[PATCH] Re: SDL_memcpy variants used in SDL_BlitCopy

Dmitry_Yakimov · September 13, 2005, 12:00pm

Hi,

About MMX copying - AMD heavily optimized.
http://www.cs.virginia.edu/stream/FTP/Contrib/AMD/memcpy_amd.asm

Intel/AMD MMX routine, using in Linux sources.
http://grace-ist.org/horde/chora/co.php?r=1.1&f=xine-lib/src/xine-utils/memcpy.c&Horde=56b36958409aa348f1b989d45973dd9f

I suppose SDL should use ideas from http://grace-ist.org
and use different AMD/Intel routines.

simple patch for unrolling SDL_memcpyMMX loop:

static inline void SDL_memcpyMMX(char* to,char* from,int len)
{
int i;

    for(i=0; i<len/64; i++) {
            __asm__ __volatile__ (
            "movq (%0), %%mm0\n"
            "movq 8(%0), %%mm1\n"
            "movq 16(%0), %%mm2\n"
            "movq 24(%0), %%mm3\n"
            "movq 32(%0), %%mm4\n"
            "movq 40(%0), %%mm5\n"
            "movq 48(%0), %%mm6\n"
            "movq 56(%0), %%mm7\n"
            "movq %%mm0, (%1)\n"
            "movq %%mm1, 8(%1)\n"
            "movq %%mm2, 16(%1)\n"
            "movq %%mm3, 24(%1)\n"
            "movq %%mm4, 32(%1)\n"
            "movq %%mm5, 40(%1)\n"
            "movq %%mm6, 48(%1)\n"
            "movq %%mm7, 56(%1)\n"
            : : "r" (from), "r" (to) : "memory");
            from+=64;
            to+=64;
    }
    if (len&63)
            SDL_memcpy(to, from, len&63);

}–
Best regards,
Dmitry Yakimov, ISDEF member
ActiveKitten.com

Stephane_Marchesin · September 13, 2005, 1:06pm

About MMX copying - AMD heavily optimized.
http://www.cs.virginia.edu/stream/FTP/Contrib/AMD/memcpy_amd.asm

Intel/AMD MMX routine, using in Linux sources.
http://grace-ist.org/horde/chora/co.php?r=1.1&f=xine-lib/src/xine-utils/memcpy.c&Horde=56b36958409aa348f1b989d45973dd9f

I suppose SDL should use ideas from http://grace-ist.org
and use different AMD/Intel routines.

simple patch for unrolling SDL_memcpyMMX loop:

Actually, for the kind of memcpy that SDL does (small blocks on average), the rolled version is faster than the unrolled one.

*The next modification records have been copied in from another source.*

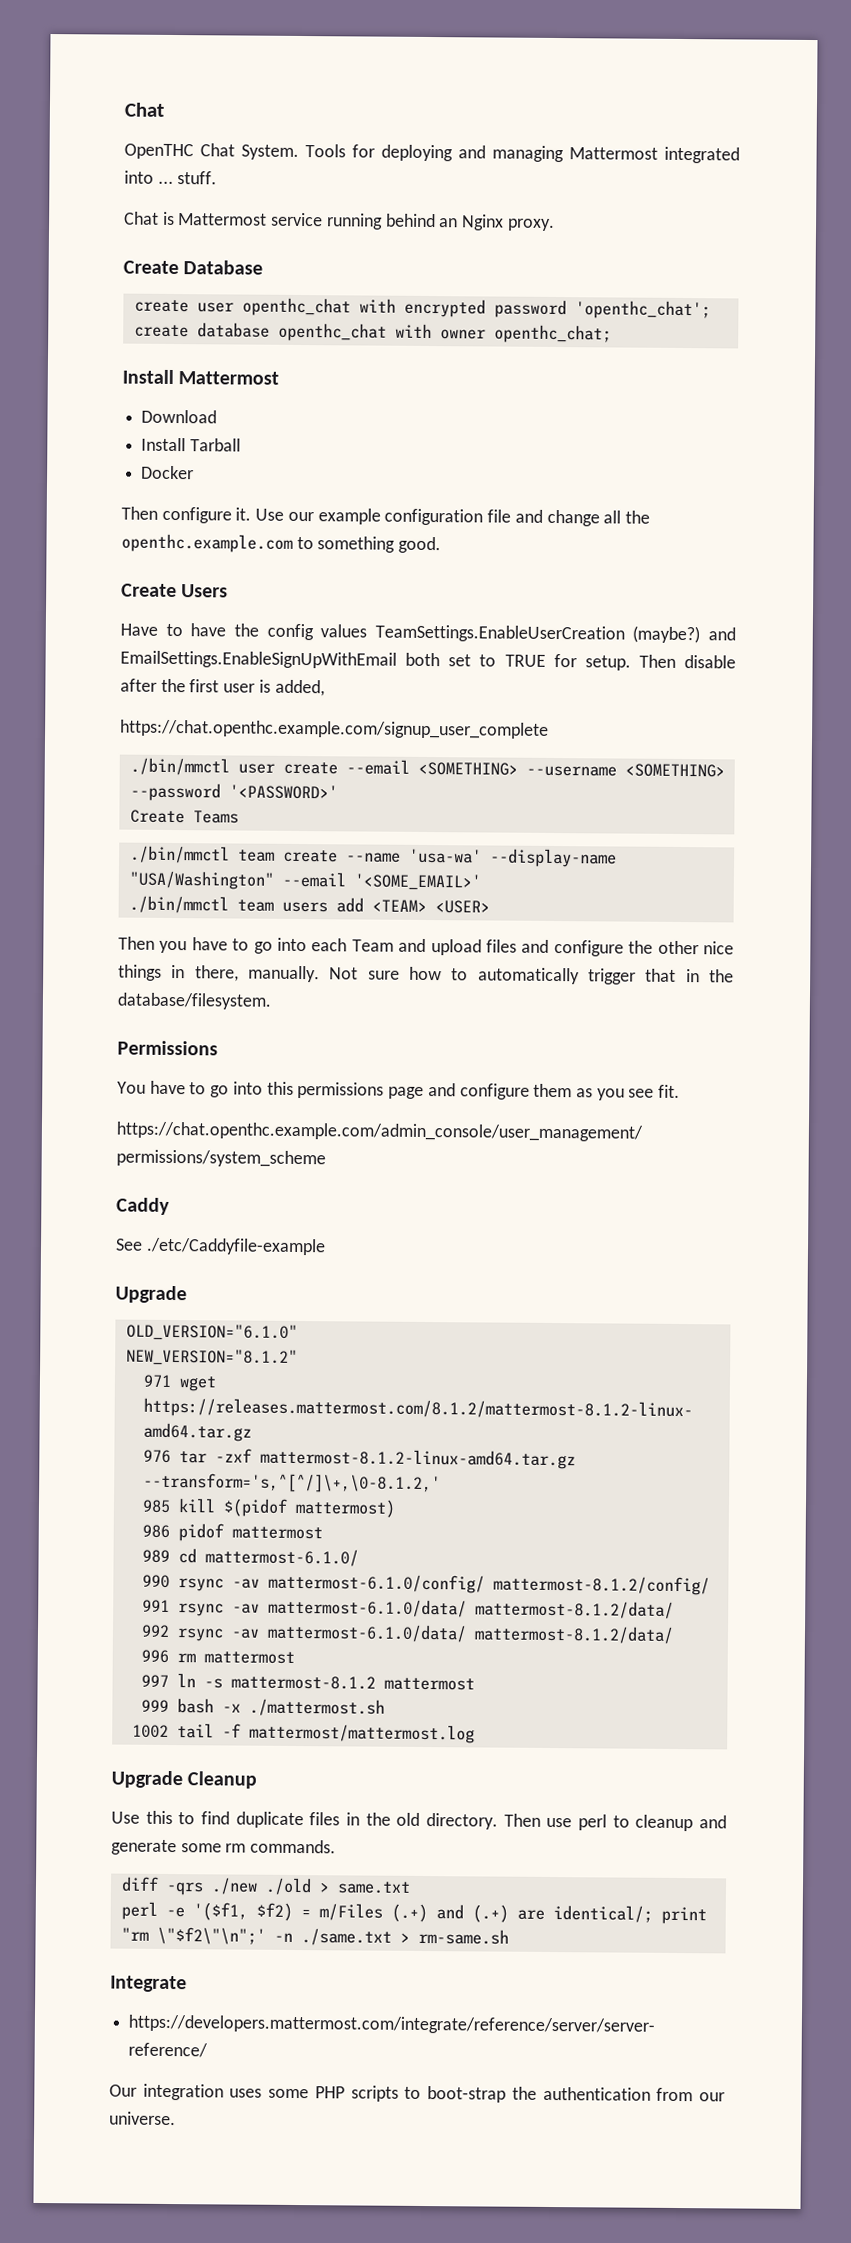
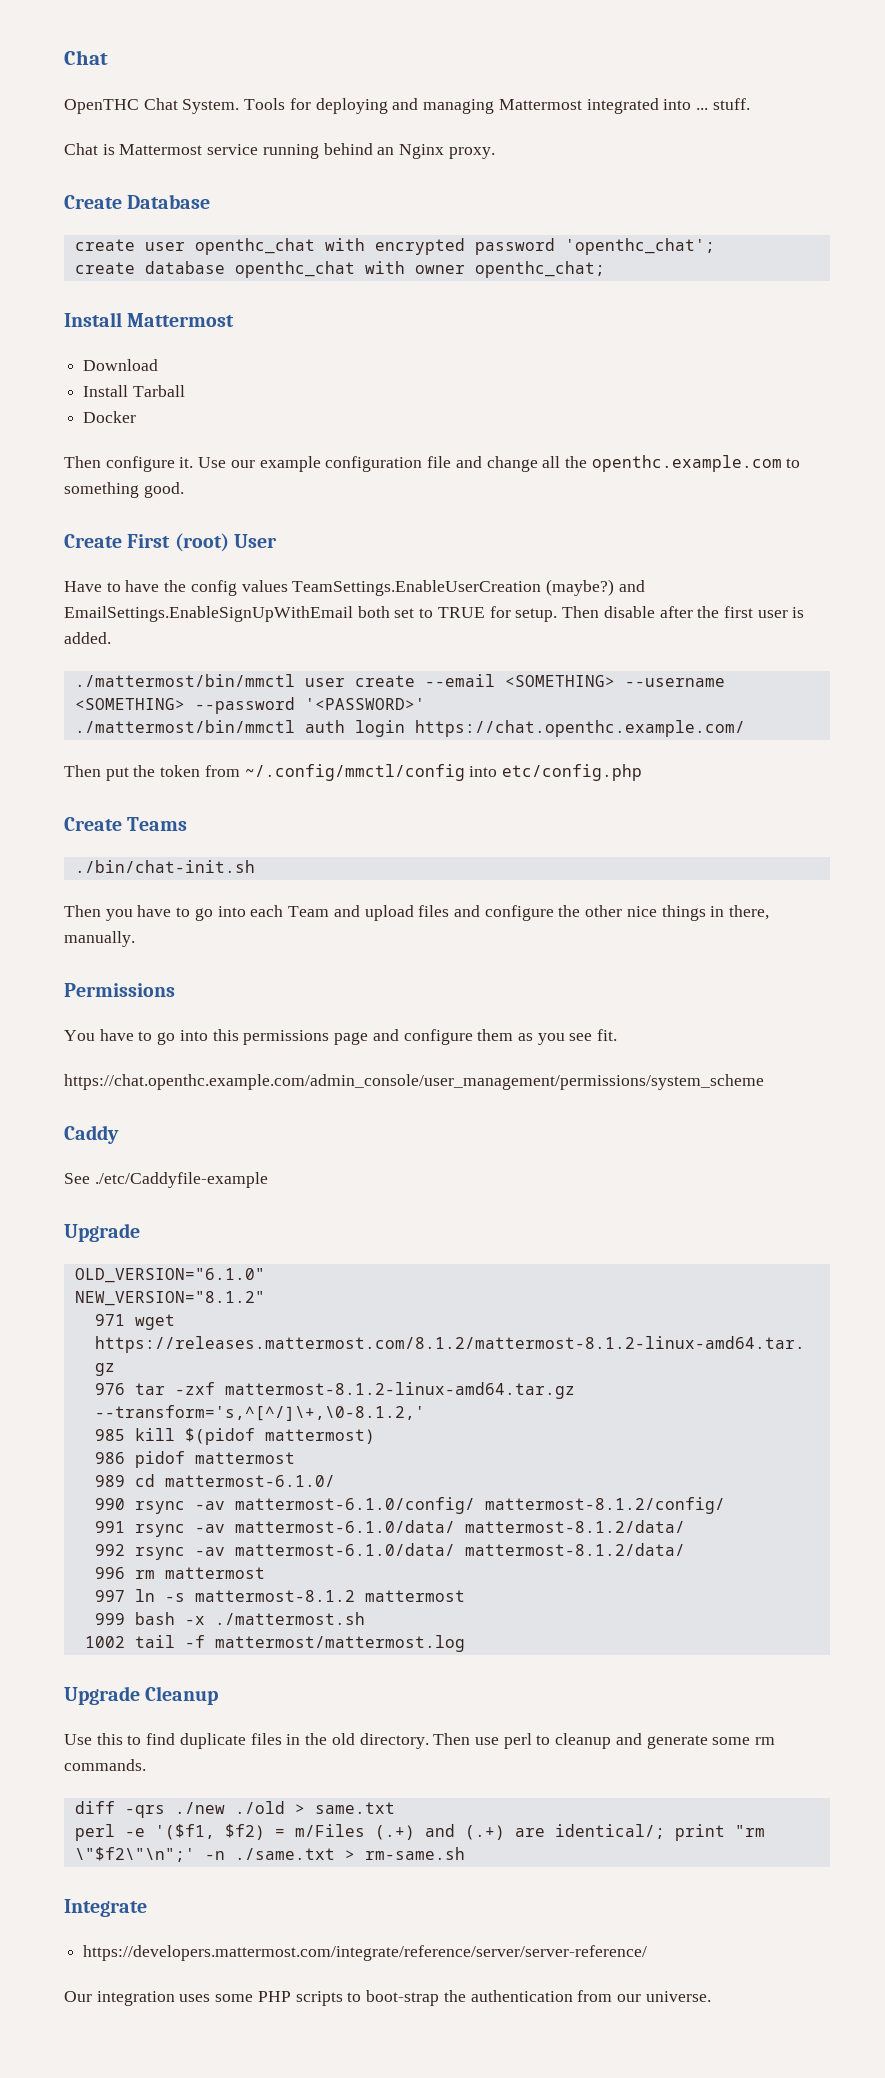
- Create Users
+ Create First (root) User
- Then disable after the first user is added,
- https://chat.openthc.example.com/signup_user_complete
- ./bin/mmctl user create --email <SOMETHING> --username <SOMETHING> --password '<PASSWORD>'
+ Then disable after the first user is added.
+ ./mattermost/bin/mmctl user create --email <SOMETHING> --username <SOMETHING> --password '<PASSWORD>'
+ ./mattermost/bin/mmctl auth login https://chat.openthc.example.com/
+ Then put the token from ~/.config/mmctl/config into etc/config.php
  Create Teams
- ./bin/mmctl team create --name 'usa-wa' --display-name "USA/Washington" --email '<SOME_EMAIL>'
- ./bin/mmctl team users add <TEAM> <USER>
+ ./bin/chat-init.sh
- Not sure how to automatically trigger that in the database/filesystem.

Same goes for the “heavily optimized” memcpy that you can find on the net, these are aimed at large blocks.

Stephane

Dmitry_Yakimov · September 13, 2005, 1:50pm

???,

Actually, for the kind of memcpy that SDL does (small blocks on average), the rolled version is faster than the unrolled one. Same goes for the “heavily optimized” memcpy that you can find on the net, these are aimed at large blocks.

Stephane

As I can see in SDL sources SDL_memcpy is used in SDL_BlitCopy.
Then
/* Check for special “identity” case – copy blit */
if ( surface->map->identity && blit_index == 0 ) {
surface->map->sw_data->blit = SDL_BlitCopy;

So in most cases blocks will be huge - backgrounds, sprites and so on.
Please give more detail on the point - “the rolled version is faster than the
unrolled one”.–
Best regards,
Dmitry Yakimov, ISDEF member
ActiveKitten.com

Stephane_Marchesin · September 13, 2005, 2:29pm

Actually, for the kind of memcpy that SDL does (small blocks on average), the rolled version is faster than the unrolled one. Same goes for the “heavily optimized” memcpy that you can find on the net, these are aimed at large blocks.

Stephane

As I can see in SDL sources SDL_memcpy is used in SDL_BlitCopy.
Then
/* Check for special “identity” case – copy blit */
if ( surface->map->identity && blit_index == 0 ) {
surface->map->sw_data->blit = SDL_BlitCopy;

So in most cases blocks will be huge - backgrounds, sprites and so on.
Please give more detail on the point - “the rolled version is faster than the
unrolled one”.

Long story : when I wrote that memcpy code, I Initially had an unrolled version, and I benchmarked it versus a rolled version versus the plain libc version. To my surprise, the rolled version was faster. The reason is that these highly optimized versions are made for page-sized (4096 bytes) chunks, while the SDL_BlitCopy function copies one line at a time, so the average block size we’re interested in is the average size of a line (for 100 pixels, that’s between 100 bytes and 400 bytes depending on the pixel format). So, for our SDL purposes, the rolled memcpy is the right compromise.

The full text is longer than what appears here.